Five minutes later and one dollar poorer, I came out with a copy of Popular Mechanics, the May 1969 issue.
Talk about a gold mine!
I'm being serious--this thing is amazing! First, it cost 50¢ back in 1969 so the thing's doubled in price. Second, I thought it might be interesting--to be honest, I thought it might remind me of my dad because he was a mechanical engineer back in 1969 (actually, his degree was in tool engineering, but I've been told the modern name for the degree is mechanical engineering...). It did remind me of him, but I also found something in it's aging pages I didn't expect--a ton of story ideas! This thing is chuck-full of amazing bits of information that would make incredible stories. I'm going to dedicate at least one, and maybe several blog posts about this.
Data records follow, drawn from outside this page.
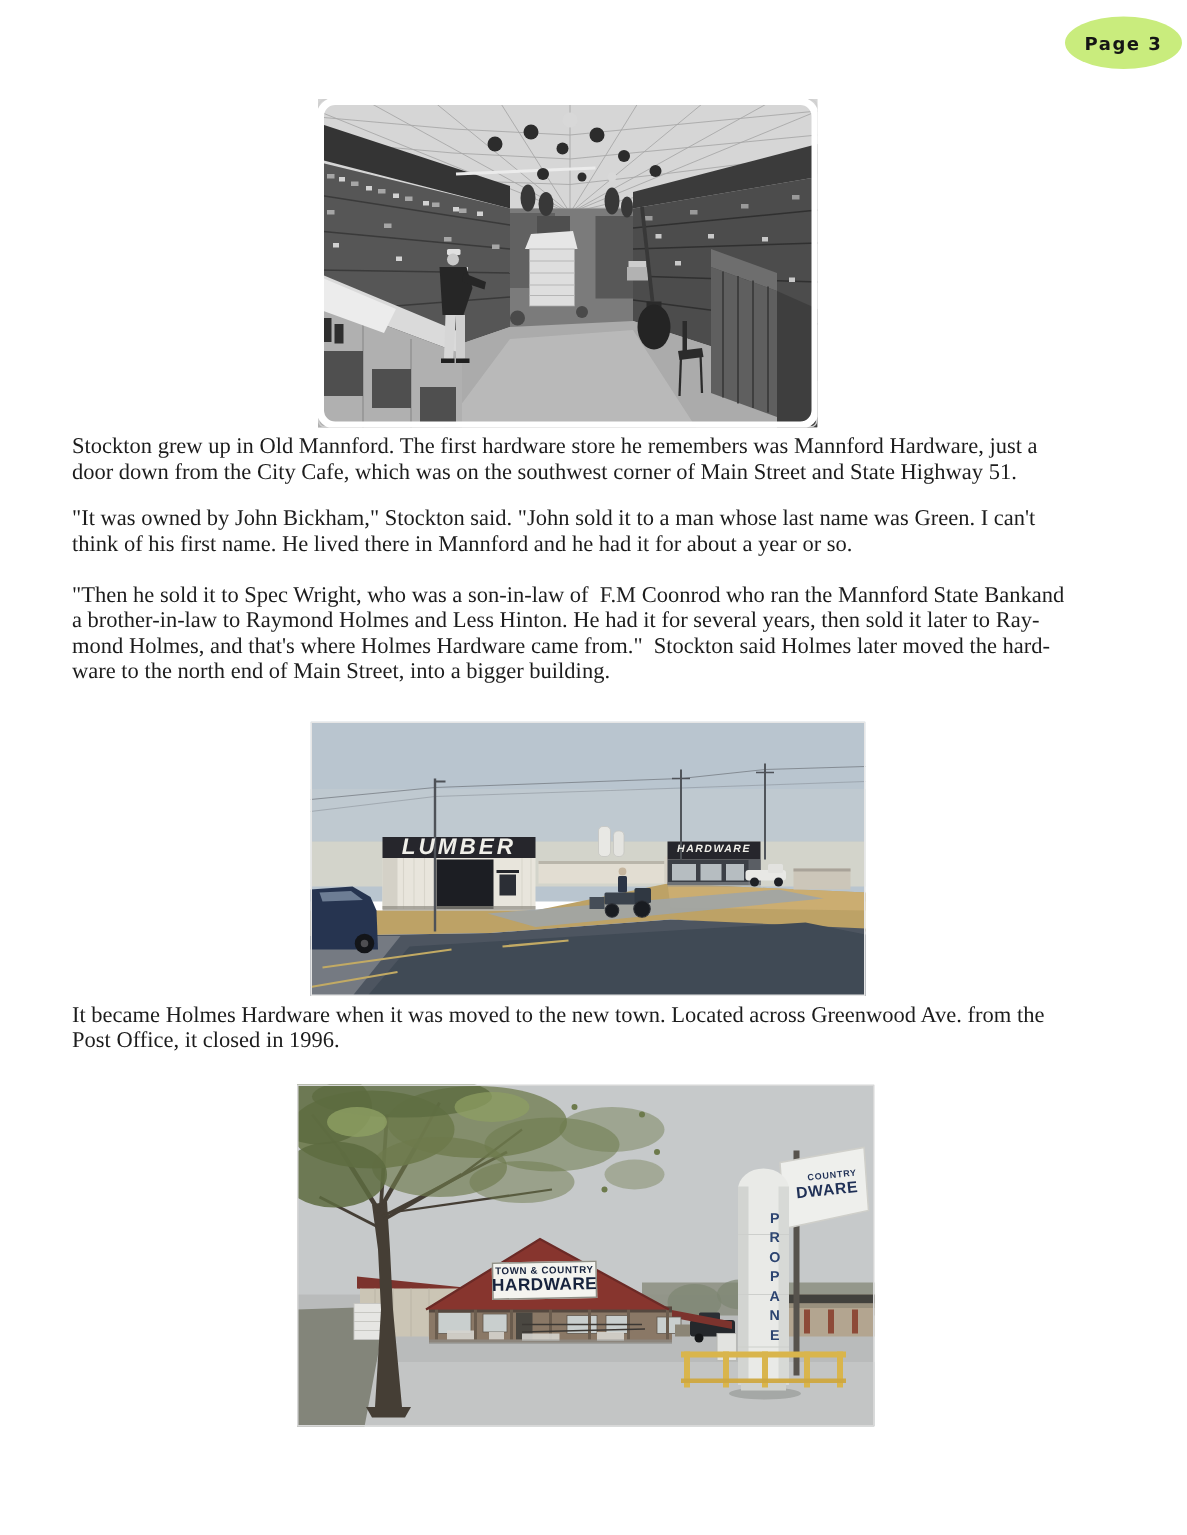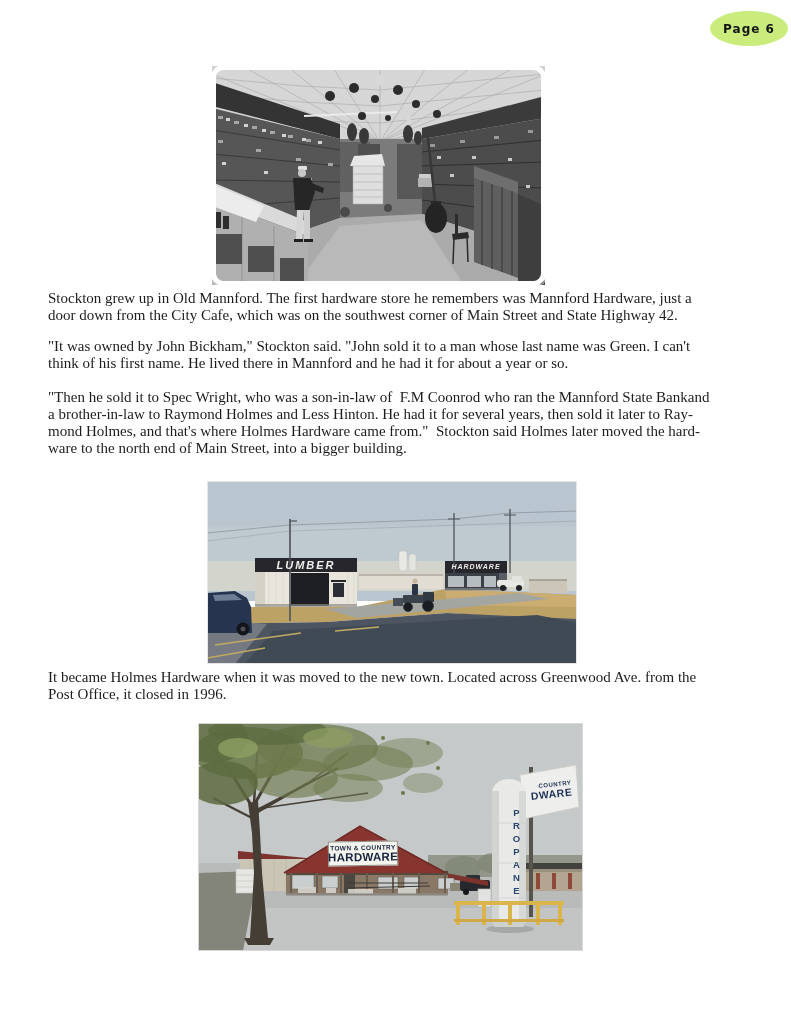--- a/index.html
+++ b/index.html
@@ -13,21 +13,21 @@
         color:#1c1c1c;white-space:pre;}
   .p1{top:290px}.p2{top:338px}.p3{top:389px}.p4{top:669px}
   figure.photo{position:absolute;margin:0;padding:0;}
   .photo svg{display:block;}
   .photo1{left:212px;top:66px;width:333px;height:219px;}
   .photo2{left:207px;top:481px;width:370px;height:183px;}
   .photo3{left:198px;top:723px;width:385px;height:228px;}
   
   .sign{position:absolute;color:#f0efe9;font-family:"Liberation Sans",sans-serif;
         font-style:italic;font-weight:bold;text-align:center;}
-  .sign-lumber{left:48px;top:77px;width:102px;height:14px;line-height:14px;font-size:11px;letter-spacing:2px;}
+  .sign-lumber{left:48px;top:77px;width:102px;height:14px;line-height:14px;font-size:15px;letter-spacing:2px;}
   .sign-hardware{left:238px;top:80px;width:62px;height:12px;line-height:12px;font-size:7px;letter-spacing:1px;}
   
   .tc-sign{position:absolute;left:130px;top:118px;width:70px;height:25px;background:#f4f4ef;
            border:1px solid #8f8f86;box-sizing:border-box;display:flex;flex-direction:column;
            align-items:center;justify-content:center;color:#17233d;
            font-family:"Liberation Sans",sans-serif;font-weight:bold;transform:rotate(-1deg);}
   .tc-line1{font-size:6.5px;line-height:7px;letter-spacing:.4px;}
   .tc-line2{font-size:11.5px;line-height:12px;letter-spacing:.3px;}
   .propane{position:absolute;left:308px;top:84px;width:16px;height:94px;
            writing-mode:vertical-rl;text-orientation:upright;
@@ -37,21 +37,21 @@
              display:flex;flex-direction:column;align-items:flex-end;justify-content:center;
              color:#1f3056;font-family:"Liberation Sans",sans-serif;font-weight:bold;padding-right:2px;box-sizing:border-box;}
   .ps-line1{font-size:6px;letter-spacing:.5px;}
   .ps-line2{font-size:10.5px;letter-spacing:.5px;}
 </style>
 </head>
 <body>
 
 <div class="page">
 
-  <div class="badge">Page 6</div>
+  <div class="badge">Page 3</div>
 
   <figure class="photo photo1">
     <svg viewBox="0 0 333 219" width="333" height="219">
       <rect width="333" height="219" fill="#bdbdbd"></rect>
       <polygon points="0,0 333,0 333,50 210,72 128,73 0,42" fill="#d6d6d6"></polygon>
       <g stroke="#a8a8a8" stroke-width="0.6" fill="none">
         <line x1="168" y1="76" x2="-10" y2="4"></line>
           <line x1="168" y1="76" x2="30" y2="0"></line>
         <line x1="168" y1="76" x2="75" y2="0"></line>
           <line x1="168" y1="76" x2="120" y2="0"></line>
@@ -190,21 +190,21 @@
         <line x1="290" y1="121" x2="290" y2="206"></line>
           <line x1="300" y1="125" x2="300" y2="209"></line>
       </g>
       <polygon points="306,128 333,140 333,219 306,219" fill="#3e3e3e"></polygon>
       <rect x="0.5" y="0.5" width="332" height="218" rx="4" fill="none" stroke="#cfcfcf" stroke-width="1"></rect>
       <rect x="1.5" y="1.5" width="330" height="216" rx="10" fill="none" stroke="#ffffff" stroke-width="5"></rect>
     </svg>
   </figure>
 
   <p class="para p1">Stockton grew up in Old Mannford. The first hardware store he remembers was Mannford Hardware, just a
-door down from the City Cafe, which was on the southwest corner of Main Street and State Highway 42.</p>
+door down from the City Cafe, which was on the southwest corner of Main Street and State Highway 51.</p>
   <p class="para p2">"It was owned by John Bickham," Stockton said. "John sold it to a man whose last name was Green. I can't
 think of his first name. He lived there in Mannford and he had it for about a year or so.</p>
   <p class="para p3">"Then he sold it to Spec Wright, who was a son-in-law of  F.M Coonrod who ran the Mannford State Bankand
 a brother-in-law to Raymond Holmes and Less Hinton. He had it for several years, then sold it later to Ray-
 mond Holmes, and that's where Holmes Hardware came from."  Stockton said Holmes later moved the hard-
 ware to the north end of Main Street, into a bigger building.</p>
 
   <figure class="photo photo2">
     <svg viewBox="0 0 370 183" width="370" height="183">
       <rect width="370" height="120" fill="#b9c5cf"></rect>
But that's later.
For now, I'll leave you with just one story I found in the magazine. It's for a nuclear heart. When I read, "The nuclear-powered heart would function as a tiny steam engine, including a minute boiler, with pumps attached to the arterial and venous parts of the blood system" I couldn't believe it--that's steampunk, baby! And I've written several steampunk stories. Imagine a person with a nuclear steam-powered heart walking around. Once you get rid of that pesky isotope plutonium 238 decay, it's smooth sailing after that. It seems unimaginable today, but back then, they actually considered it, or thought that's how it would work.
The old magazine has so many things to think about, almost every page has something interesting. At least, I found it interesting. And it was only a buck. It's easy to look back and see what they got wrong, but what I love is that they dared to dream. They saw a problem and considered solutions using the information they had available. And, who knows--maybe in forty-five plus years someone may find a copy of a digital magazine from 2016 and laugh at what we were thinking. Someone might even want to use what they find as the subject of stories. You never know.